Executives sought to reassure viewers that the merger would mean greater choice, not disruption. Mignot highlighted digital expansion as a key opportunity: “Together, we will harness digital innovation, from streaming and mobile platforms to advanced distribution, to expand access, enhance experiences, and bring compelling programming to more homes, while giving Africa a stronger voice on the world stage.”
Regulatory hurdles cleared
The deal required extensive regulatory approval in South Africa, particularly in light of restrictions on foreign ownership of broadcasting licences under the Electronic Communications Act. To comply, MultiChoice completed a complex reorganisation, transferring its broadcasting licence into a newly structured South African-controlled company known as LicenceCo.
This restructuring allowed the voting scale-back provisions previously applied to foreign shareholders, including Canal+, to be lifted. As a result, all voting rights attached to MultiChoice shares held by foreign investors will now be counted in full on shareholder resolutions.
With those requirements met and the Tribunal’s conditions satisfied, the transaction was declared unconditional on 22 September. Payment for tendered shares will begin in October, with a timetable running until mid-month.
Strategic shift
The acquisition also brings changes to MultiChoice’s financial reporting. To align with Canal+ practices, the company will shift its year-end from March to December. It will publish interim results for the six months to September 2025, followed by audited nine-month results to December. An integrated annual report will follow in early 2026.
The new timeline reflects the company’s integration into the wider Canal+ structure and paves the way for streamlined global reporting.
Industry impact
Analysts say the transaction highlights the growing consolidation of global media players and the strategic importance of Africa’s broadcasting market. With millions of young, mobile-savvy consumers, the continent is viewed as one of the last major growth frontiers for pay-TV and streaming.

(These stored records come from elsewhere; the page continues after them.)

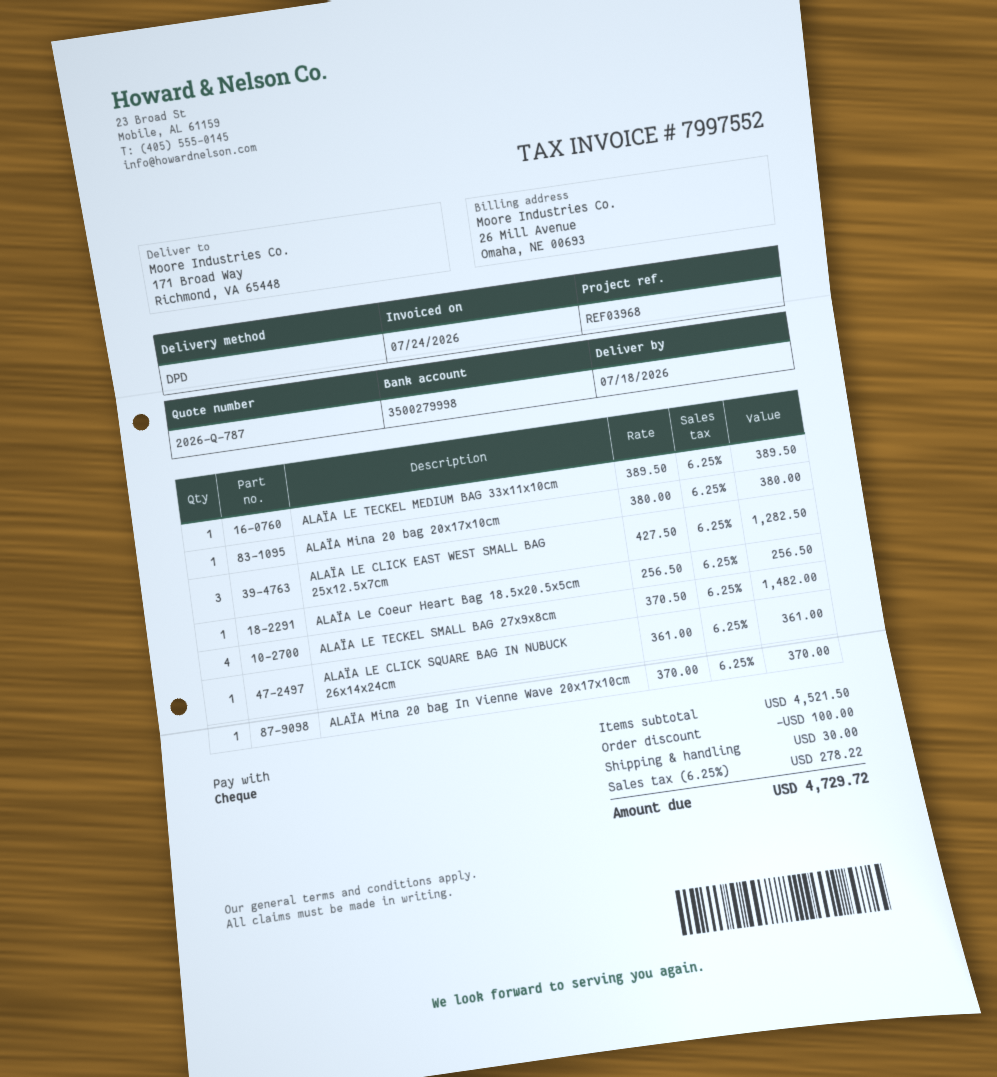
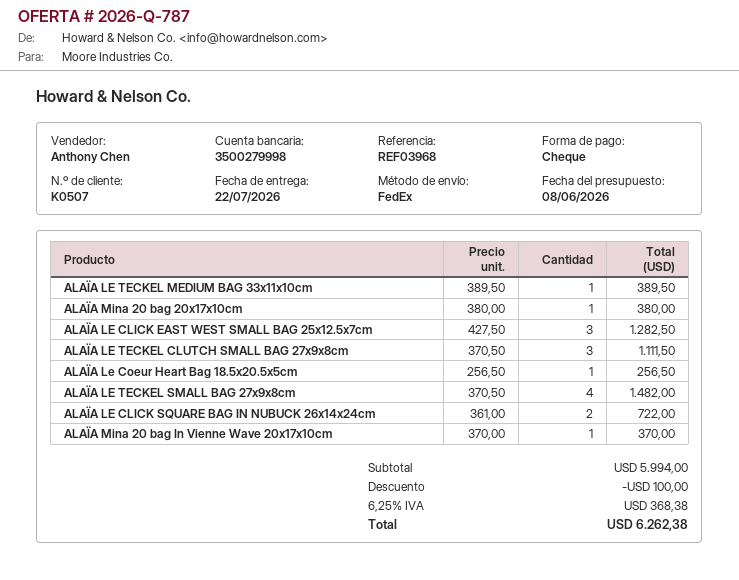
delivery date: 2026-07-18 -> 2026-07-22
shipping method: DPD -> FedEx
ALAÏA LE CLICK SQUARE BAG IN NUBUCK 26x14x24cm: 1 x 361.00 = 361.00 -> 2 x 361.00 = 722.00
ALAÏA LE TECKEL CLUTCH SMALL BAG 27x9x8cm: none -> 3 x 370.50 = 1111.50
subtotal: 4521.50 -> 5994.00
shipping: 30.00 -> none
tax: 6.25% = 278.22 -> 6.25% = 368.38
total: 4729.72 -> 6262.38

For Canal+, which first entered Africa three decades ago, the deal gives it unrivalled scale. It will be able to leverage MultiChoice’s distribution networks, strong brand recognition and deep library of African content, while bringing in global expertise and resources.
Saada stressed that Africa remains central to Canal+’s future. “As we step forward together, I am pleased we have delivered on a key part of the strategy we set out as we became a listed company in our own right last year, strengthening our position in the highest-growth pay-TV markets in the world – Africa – while continuing to deepen our leading position in Europe.”
Looking ahead
The integration process is expected to take several months, with a formal strategic update due in the first quarter of 2026. Both companies said they will prioritise stability while seeking new opportunities for content investment and digital innovation.
For African audiences, the focus will be on continuity and expansion. “The new combined leadership team brings a strong vision and deep expertise to the whole Canal+ Africa business, which will take the group to greater heights,” Mawela said. “Through our combined scale, shared strengths and expanded capabilities, we are set to deliver more value to our customers, great entertainment for our audiences and ongoing support to the communities we serve.”
As the global streaming wars intensify, the Canal+–MultiChoice deal positions the group as a formidable player with the resources to compete across continents. For Africa, it marks a significant vote of confidence in the continent’s creative industries and a signal that the battle for viewers is set to intensify.